> _TASK REQUIREMENTS_
Return the listing in full and exactly, but without a single picture.

> _PROVIDED MATERIAL_
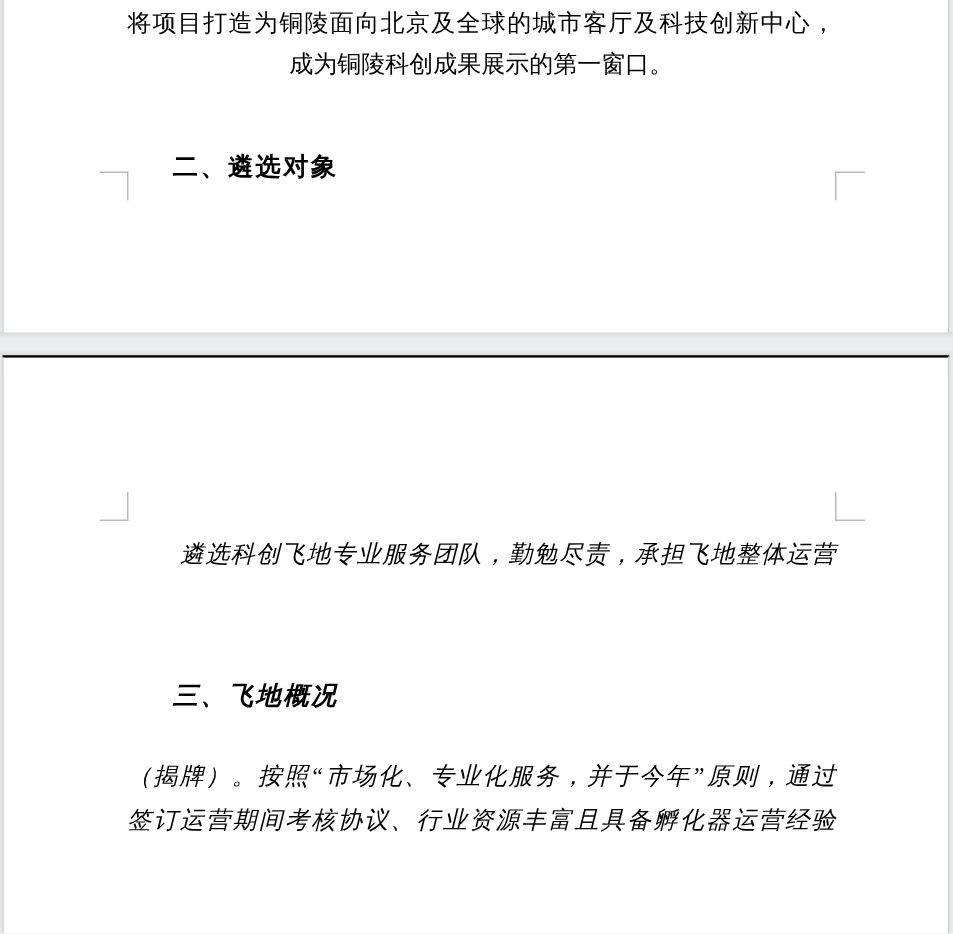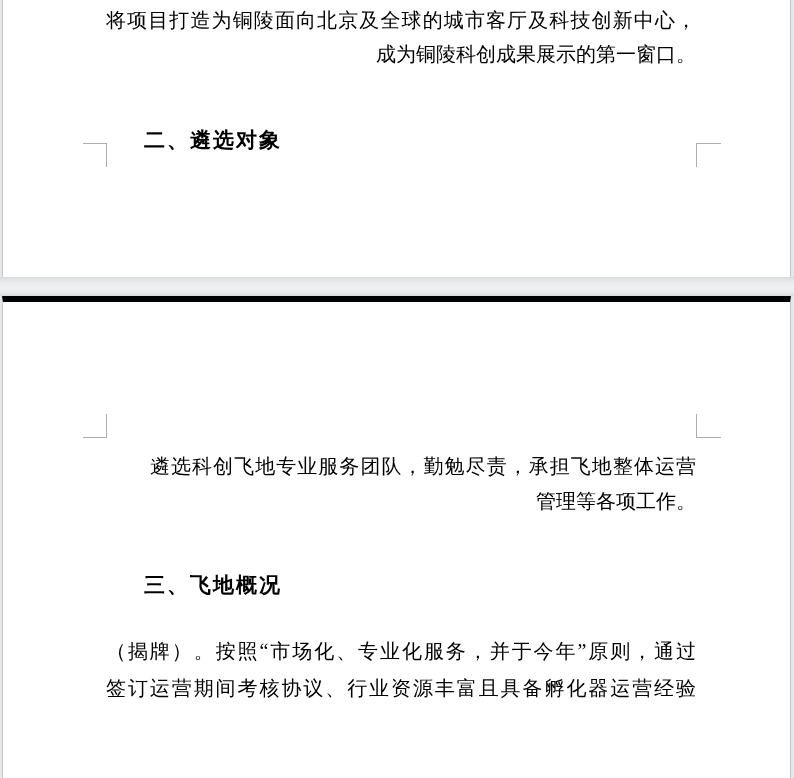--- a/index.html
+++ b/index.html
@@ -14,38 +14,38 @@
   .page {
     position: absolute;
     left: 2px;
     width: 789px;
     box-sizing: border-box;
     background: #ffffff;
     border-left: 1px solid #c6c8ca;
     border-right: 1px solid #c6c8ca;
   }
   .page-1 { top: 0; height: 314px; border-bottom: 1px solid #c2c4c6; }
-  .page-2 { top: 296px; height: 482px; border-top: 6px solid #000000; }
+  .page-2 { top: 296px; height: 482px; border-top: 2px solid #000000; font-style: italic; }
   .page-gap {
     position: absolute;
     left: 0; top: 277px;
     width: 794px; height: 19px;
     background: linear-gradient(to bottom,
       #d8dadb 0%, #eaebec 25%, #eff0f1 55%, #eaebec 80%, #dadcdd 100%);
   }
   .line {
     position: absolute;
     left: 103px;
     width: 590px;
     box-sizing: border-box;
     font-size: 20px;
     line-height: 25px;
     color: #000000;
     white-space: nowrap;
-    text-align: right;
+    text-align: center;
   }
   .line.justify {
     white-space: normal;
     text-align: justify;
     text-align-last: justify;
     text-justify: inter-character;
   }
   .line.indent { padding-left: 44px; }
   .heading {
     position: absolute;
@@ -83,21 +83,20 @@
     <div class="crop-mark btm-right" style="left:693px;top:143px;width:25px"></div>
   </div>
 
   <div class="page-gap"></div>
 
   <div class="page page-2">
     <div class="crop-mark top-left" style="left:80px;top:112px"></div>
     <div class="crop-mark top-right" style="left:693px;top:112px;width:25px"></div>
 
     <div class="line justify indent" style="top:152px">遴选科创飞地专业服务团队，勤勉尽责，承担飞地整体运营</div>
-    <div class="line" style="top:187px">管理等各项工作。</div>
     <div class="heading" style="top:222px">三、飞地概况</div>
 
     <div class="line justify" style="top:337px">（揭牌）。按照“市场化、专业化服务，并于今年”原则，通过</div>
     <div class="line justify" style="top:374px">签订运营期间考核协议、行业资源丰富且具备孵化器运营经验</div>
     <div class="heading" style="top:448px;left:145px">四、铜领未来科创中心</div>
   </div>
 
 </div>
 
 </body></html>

> _COMPLETED EXERCISE_
--- a/index.html
+++ b/index.html
@@ -14,38 +14,38 @@
   .page {
     position: absolute;
     left: 2px;
     width: 789px;
     box-sizing: border-box;
     background: #ffffff;
     border-left: 1px solid #c6c8ca;
     border-right: 1px solid #c6c8ca;
   }
   .page-1 { top: 0; height: 314px; border-bottom: 1px solid #c2c4c6; }
-  .page-2 { top: 296px; height: 482px; border-top: 6px solid #000000; }
+  .page-2 { top: 296px; height: 482px; border-top: 2px solid #000000; font-style: italic; }
   .page-gap {
     position: absolute;
     left: 0; top: 277px;
     width: 794px; height: 19px;
     background: linear-gradient(to bottom,
       #d8dadb 0%, #eaebec 25%, #eff0f1 55%, #eaebec 80%, #dadcdd 100%);
   }
   .line {
     position: absolute;
     left: 103px;
     width: 590px;
     box-sizing: border-box;
     font-size: 20px;
     line-height: 25px;
     color: #000000;
     white-space: nowrap;
-    text-align: right;
+    text-align: center;
   }
   .line.justify {
     white-space: normal;
     text-align: justify;
     text-align-last: justify;
     text-justify: inter-character;
   }
   .line.indent { padding-left: 44px; }
   .heading {
     position: absolute;
@@ -83,21 +83,20 @@
     <div class="crop-mark btm-right" style="left:693px;top:143px;width:25px"></div>
   </div>
 
   <div class="page-gap"></div>
 
   <div class="page page-2">
     <div class="crop-mark top-left" style="left:80px;top:112px"></div>
     <div class="crop-mark top-right" style="left:693px;top:112px;width:25px"></div>
 
     <div class="line justify indent" style="top:152px">遴选科创飞地专业服务团队，勤勉尽责，承担飞地整体运营</div>
-    <div class="line" style="top:187px">管理等各项工作。</div>
     <div class="heading" style="top:222px">三、飞地概况</div>
 
     <div class="line justify" style="top:337px">（揭牌）。按照“市场化、专业化服务，并于今年”原则，通过</div>
     <div class="line justify" style="top:374px">签订运营期间考核协议、行业资源丰富且具备孵化器运营经验</div>
     <div class="heading" style="top:448px;left:145px">四、铜领未来科创中心</div>
   </div>
 
 </div>
 
 </body></html>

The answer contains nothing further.